The silence between us is deafening after the last word out of my mouth. I finally slide my feet into my Birkenstocks and shoot Rod a smile. Forced? Not necessarily. I’ve just got good at pushing smiles over the past twenty-three years.
And yet, something hooks around my feet and stops me when I go to get up. I open my mouth, close it again. Then, ‘Honestly?’
‘Honestly?’ echoes Rod with a raised eyebrow, dare I say, nervous.
‘Friday was really nice.’ I grab my bag and clamber to my feet. ‘But, hey. Shit happens. Like I said, no use in making it deep.’
‘Yeah. Totally.’ Rod nods way too enthusiastically as he gets up, slinging his backpack over his shoulder.
‘I’m sure it was just a, like, one-off,’ I add, and suddenly, I’m the nervous one, yapping just to fill silence. I really do hate silence.
‘Oh, definitely. Sometimes that happens when you work with people, right?’ says Rod, even though his eye is doing this infuriating twitch that tells me he’s just shooting shit to fill silence, same as me.
I don’t know what kind of experiences he’s had, but I can tell you I don’t usually sleep with my co-workers.
He opens the chain-link fence at the field’s exit so I can head through before he follows.
We both pause almost instinctively once we’re outside.

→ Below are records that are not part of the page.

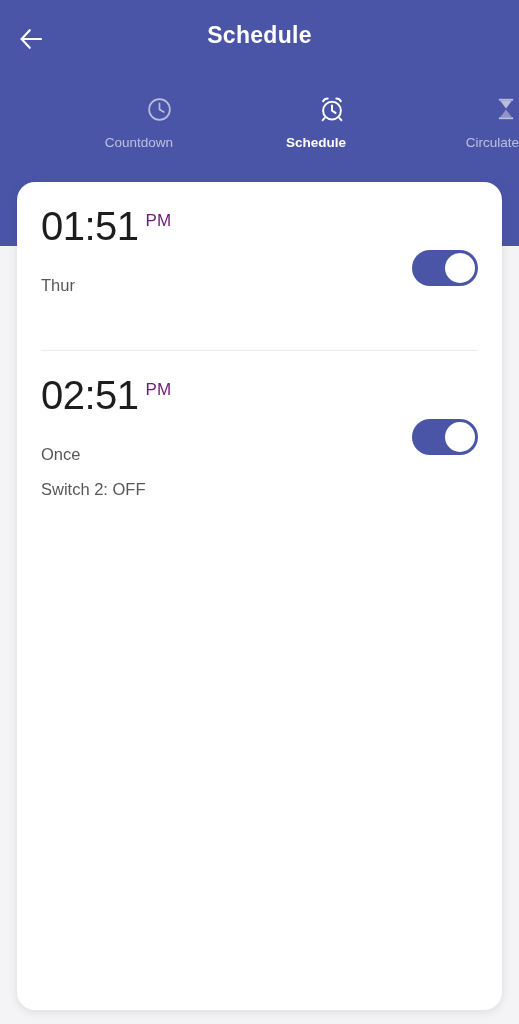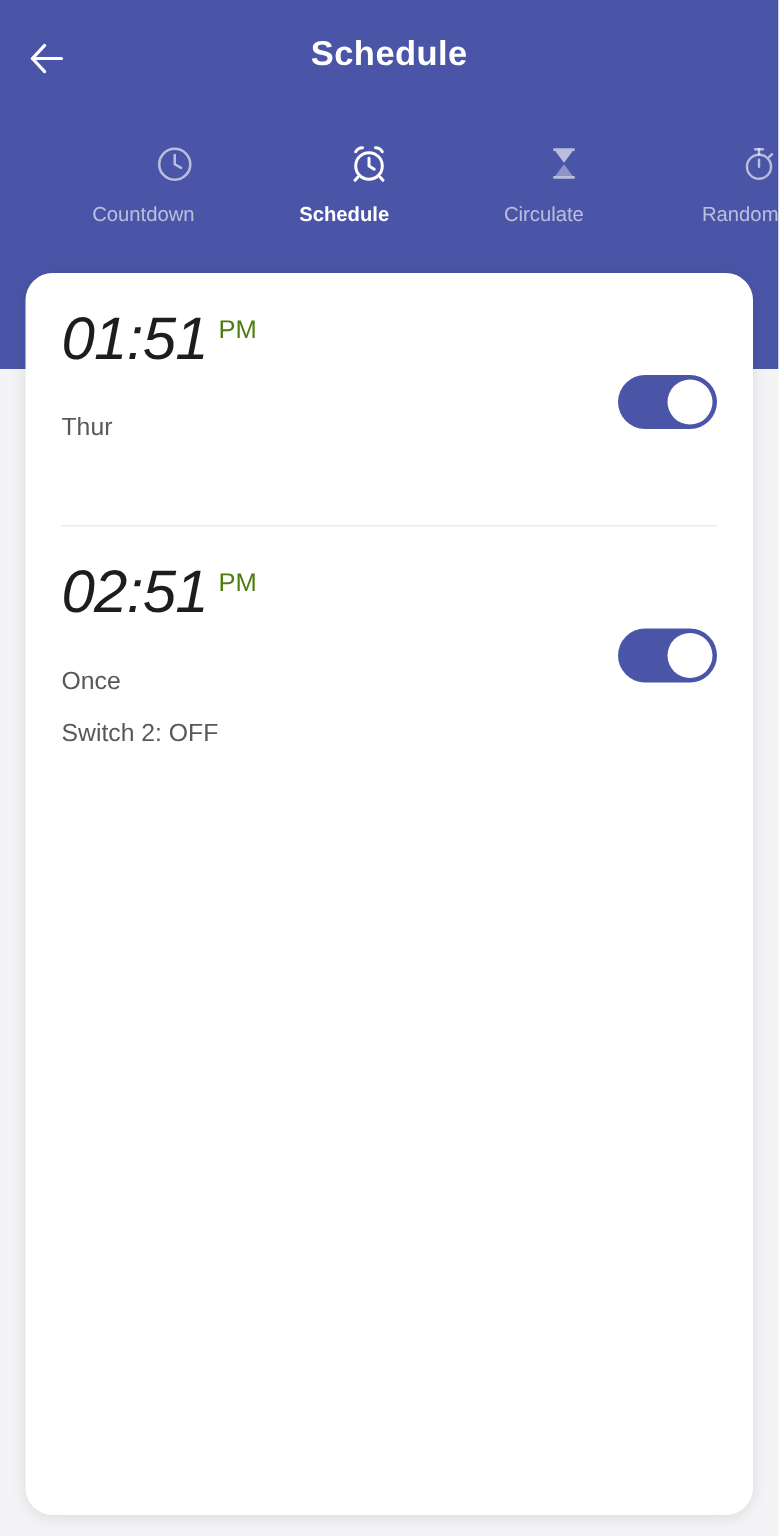--- a/index.html
+++ b/index.html
@@ -265,18 +265,6 @@
     <span class="tab-label">Circulate</span>
   </div>
 
-  <div class="tab">
-    <span class="tab-icon">
-      <svg width="26" height="26" viewBox="0 0 24 24" fill="none" stroke="currentColor" stroke-width="1.5" stroke-linecap="round" stroke-linejoin="round">
-        <circle cx="12" cy="14" r="7.4"></circle>
-        <line x1="12" y1="9.6" x2="12" y2="14"></line>
-        <line x1="12" y1="3.2" x2="12" y2="6.2"></line>
-        <line x1="9.6" y1="3.2" x2="14.4" y2="3.2"></line>
-        <line x1="18.3" y1="7.9" x2="20.0" y2="6.3"></line>
-      </svg>
-    </span>
-    <span class="tab-label">Random</span>
-  </div>
 
 </div>
 

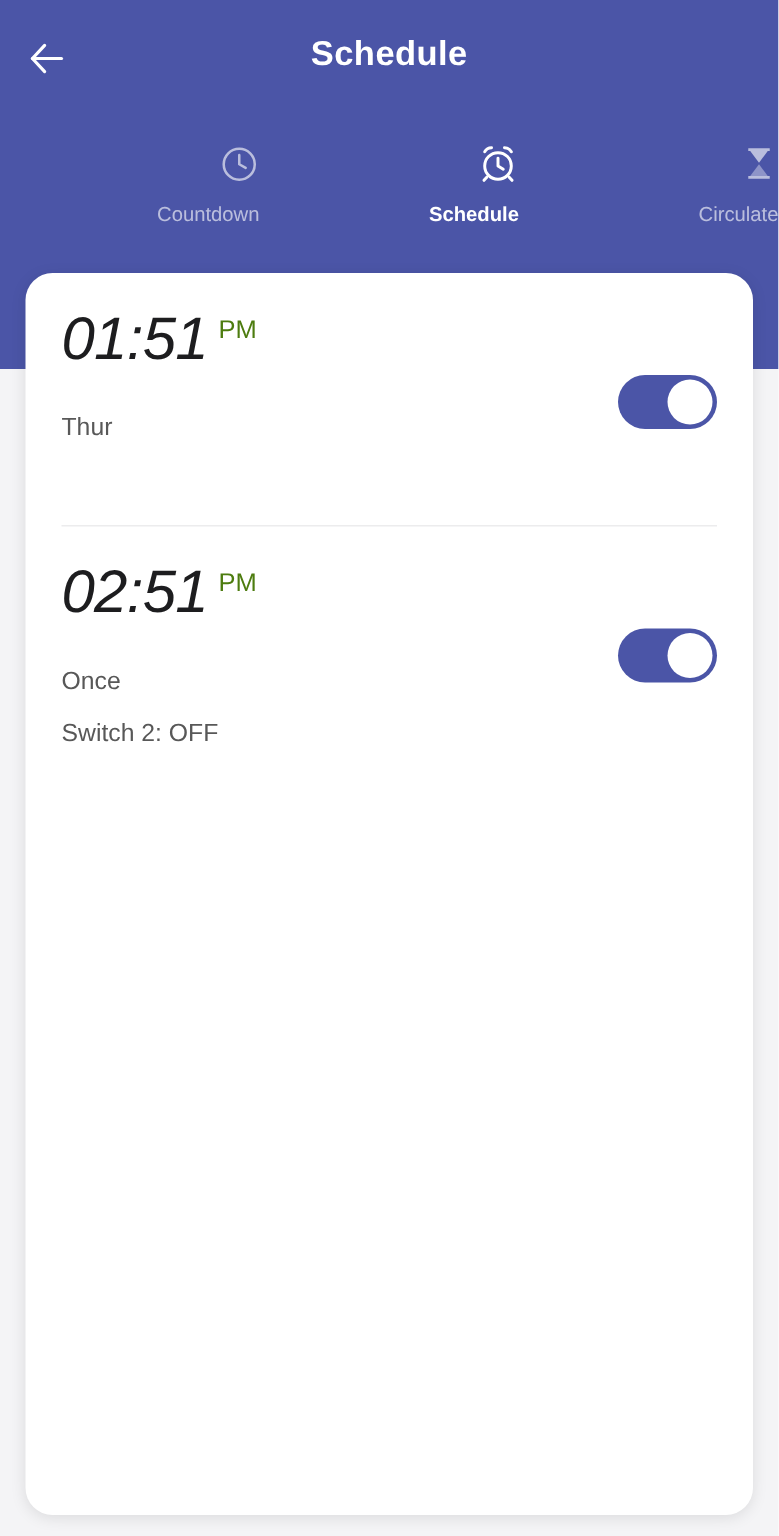--- a/index.html
+++ b/index.html
@@ -130,7 +130,6 @@
     color: #1d1d1f;
     letter-spacing: -0.5px;
     line-height: 1;
-    font-style: italic;
   }
 
   .time-meridiem {

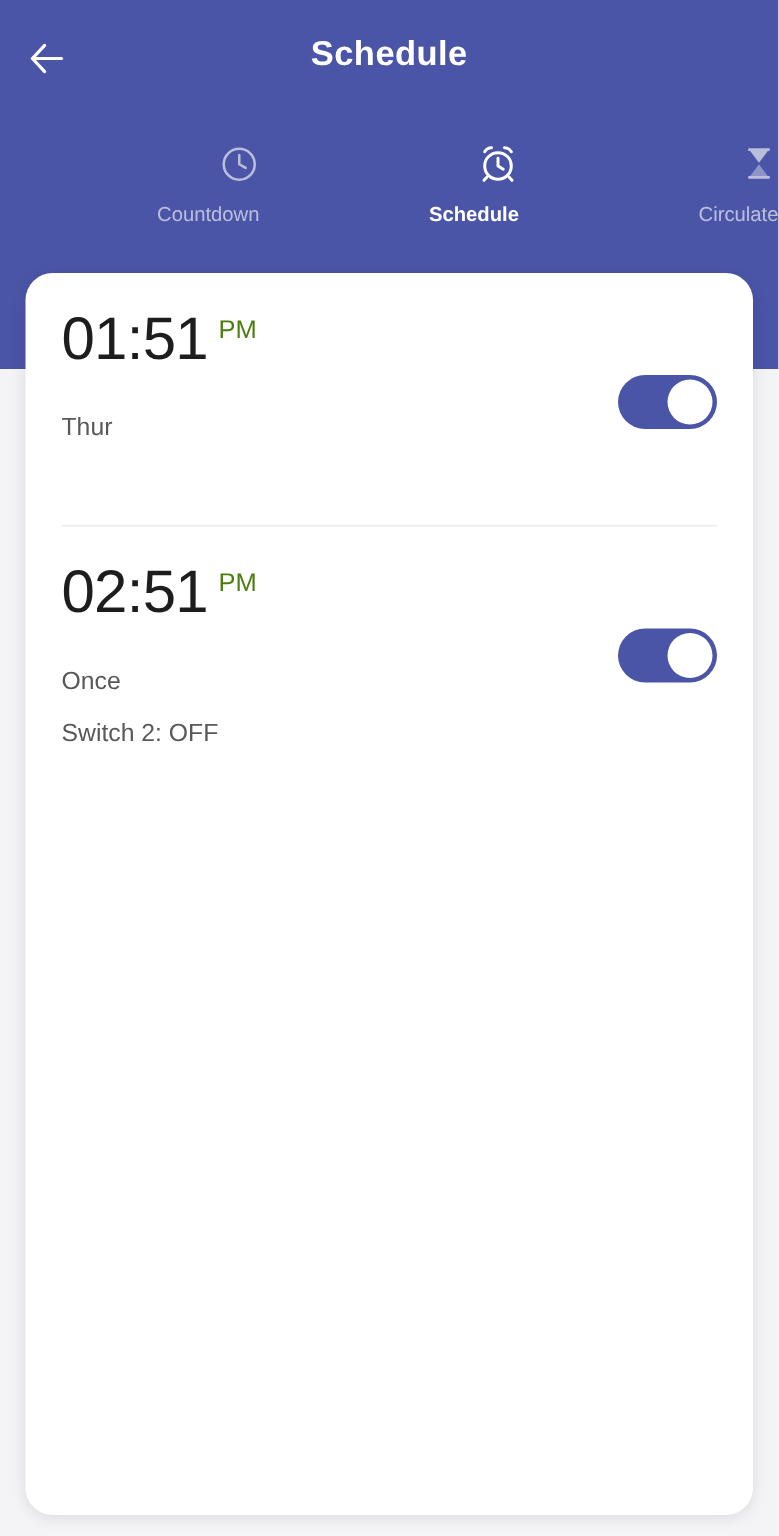--- a/index.html
+++ b/index.html
@@ -134,7 +134,7 @@
 
   .time-meridiem {
     font-size: 17px;
-    color: #4d7c0f;
+    color: #701a75;
     margin-left: 7px;
     position: relative;
     top: -14px;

Our eyes lock right on the other’s, tentative, nervous, a hint of the need from Friday night.
As cliché as it sounds, I’ve had a taste of this man, and stopping now will be agonizing.
I look at him, and I can practically feel his hands on my hips, his lips against my neck.
I sweep a hair from my face and tuck it behind my ear in hope that the motion will centre my mind on the present, instead of the wild clusterfuck of attraction that Rod Wilson has ignited in me.
‘One-off,’ I say again.
‘One-off,’ agrees Rod with a firm exhale.